Dataset items:
___

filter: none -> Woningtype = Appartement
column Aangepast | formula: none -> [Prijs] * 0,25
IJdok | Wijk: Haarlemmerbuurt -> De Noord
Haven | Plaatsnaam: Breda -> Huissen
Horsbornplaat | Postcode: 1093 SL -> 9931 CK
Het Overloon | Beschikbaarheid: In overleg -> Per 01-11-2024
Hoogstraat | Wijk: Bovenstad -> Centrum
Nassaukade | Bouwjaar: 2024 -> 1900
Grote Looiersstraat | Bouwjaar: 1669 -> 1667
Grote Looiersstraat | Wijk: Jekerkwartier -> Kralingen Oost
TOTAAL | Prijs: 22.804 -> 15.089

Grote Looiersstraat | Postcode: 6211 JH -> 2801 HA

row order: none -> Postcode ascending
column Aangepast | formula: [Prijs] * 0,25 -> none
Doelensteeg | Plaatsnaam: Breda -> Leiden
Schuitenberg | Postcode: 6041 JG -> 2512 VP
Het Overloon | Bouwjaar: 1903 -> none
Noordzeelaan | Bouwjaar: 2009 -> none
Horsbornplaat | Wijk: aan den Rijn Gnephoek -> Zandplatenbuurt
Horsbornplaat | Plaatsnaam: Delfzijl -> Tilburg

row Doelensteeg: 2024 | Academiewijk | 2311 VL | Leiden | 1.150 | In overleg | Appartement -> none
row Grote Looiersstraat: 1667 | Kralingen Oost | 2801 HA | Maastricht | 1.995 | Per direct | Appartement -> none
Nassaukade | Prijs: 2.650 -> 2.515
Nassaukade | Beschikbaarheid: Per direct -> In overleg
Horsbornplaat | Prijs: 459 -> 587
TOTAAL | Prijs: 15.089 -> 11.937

___

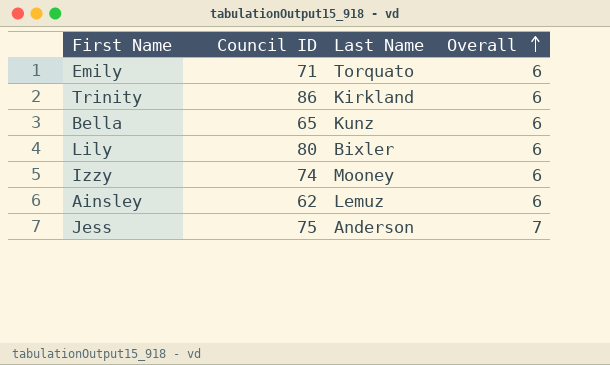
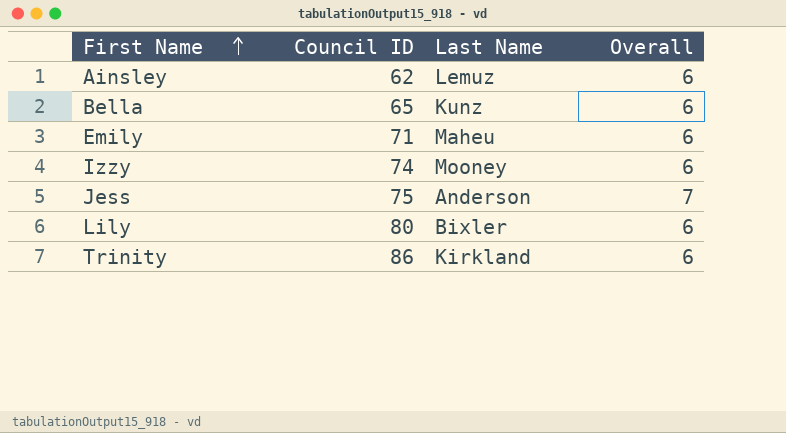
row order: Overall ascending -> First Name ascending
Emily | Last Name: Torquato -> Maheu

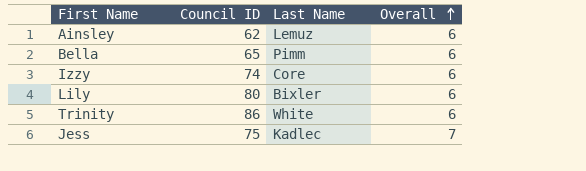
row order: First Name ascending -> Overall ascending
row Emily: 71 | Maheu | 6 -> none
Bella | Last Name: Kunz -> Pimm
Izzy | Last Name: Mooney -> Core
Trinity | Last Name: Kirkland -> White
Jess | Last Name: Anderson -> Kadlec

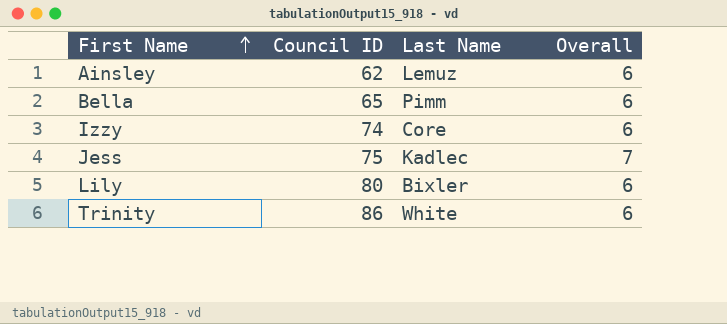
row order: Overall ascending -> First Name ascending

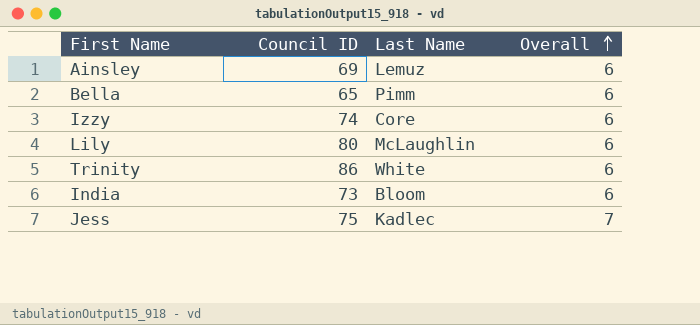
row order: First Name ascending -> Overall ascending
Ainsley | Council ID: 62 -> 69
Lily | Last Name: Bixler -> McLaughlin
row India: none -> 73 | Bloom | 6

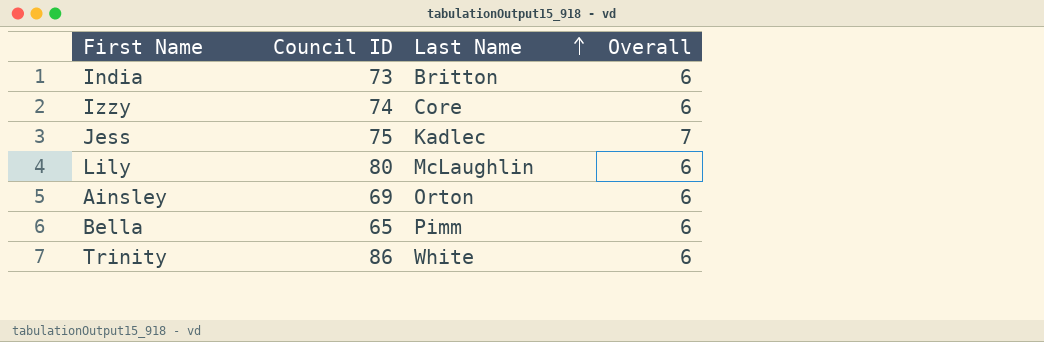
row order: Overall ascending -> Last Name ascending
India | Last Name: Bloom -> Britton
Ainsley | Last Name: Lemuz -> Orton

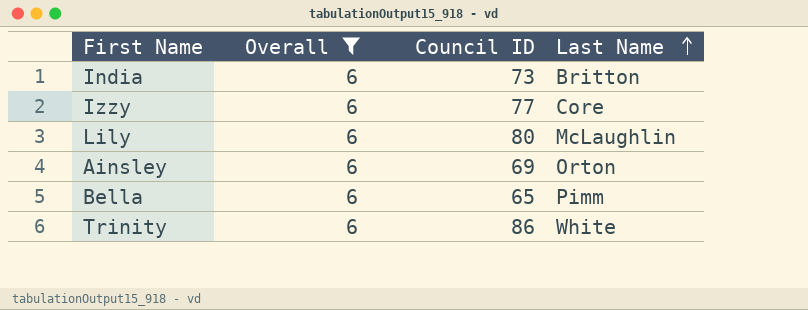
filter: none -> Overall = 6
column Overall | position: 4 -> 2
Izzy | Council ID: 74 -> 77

___

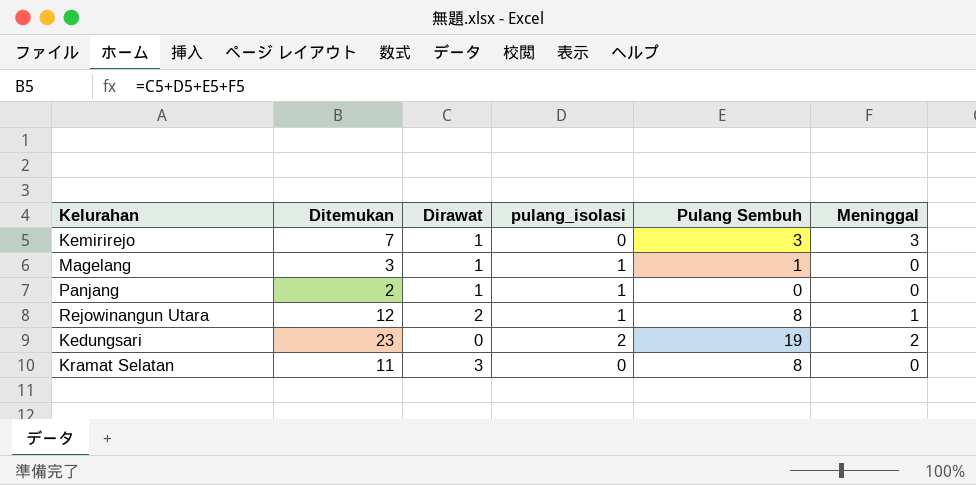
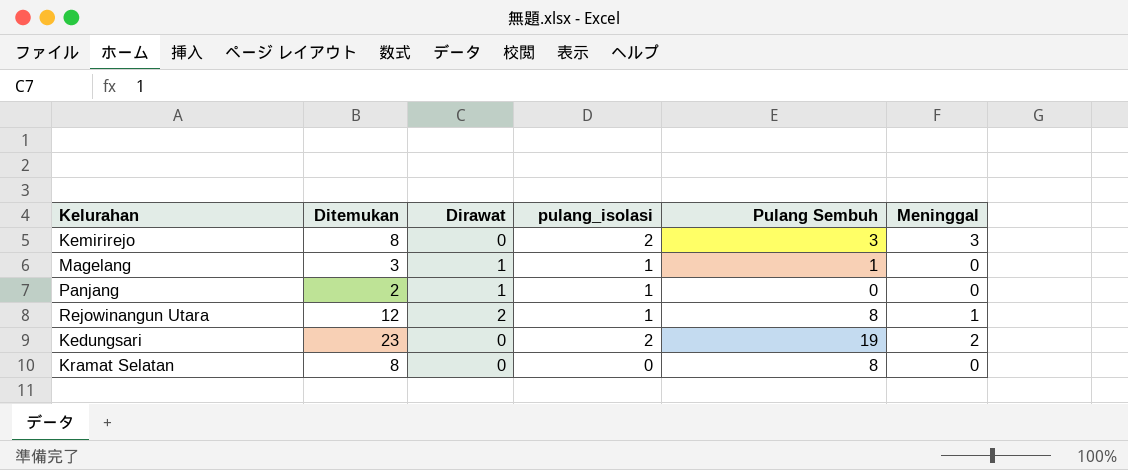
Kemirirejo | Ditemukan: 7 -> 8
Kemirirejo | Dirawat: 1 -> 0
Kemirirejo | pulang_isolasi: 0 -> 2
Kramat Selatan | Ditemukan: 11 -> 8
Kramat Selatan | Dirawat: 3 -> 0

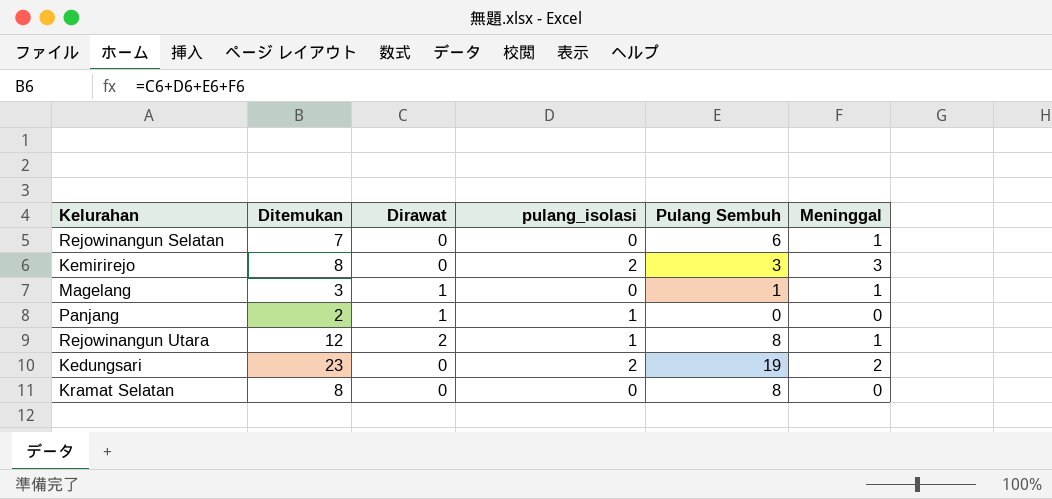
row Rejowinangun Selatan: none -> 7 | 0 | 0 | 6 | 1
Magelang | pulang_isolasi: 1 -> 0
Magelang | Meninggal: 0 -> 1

___

> [Activity]: Reproduce the records above exactly, but only from the line with "row order: Overall ascending -> Last" up to and including the line with "Izzy | Council ID: 74 -> 77". Leave the pictures out.

> [Solved exercise]:
row order: Overall ascending -> Last Name ascending
India | Last Name: Bloom -> Britton
Ainsley | Last Name: Lemuz -> Orton

filter: none -> Overall = 6
column Overall | position: 4 -> 2
Izzy | Council ID: 74 -> 77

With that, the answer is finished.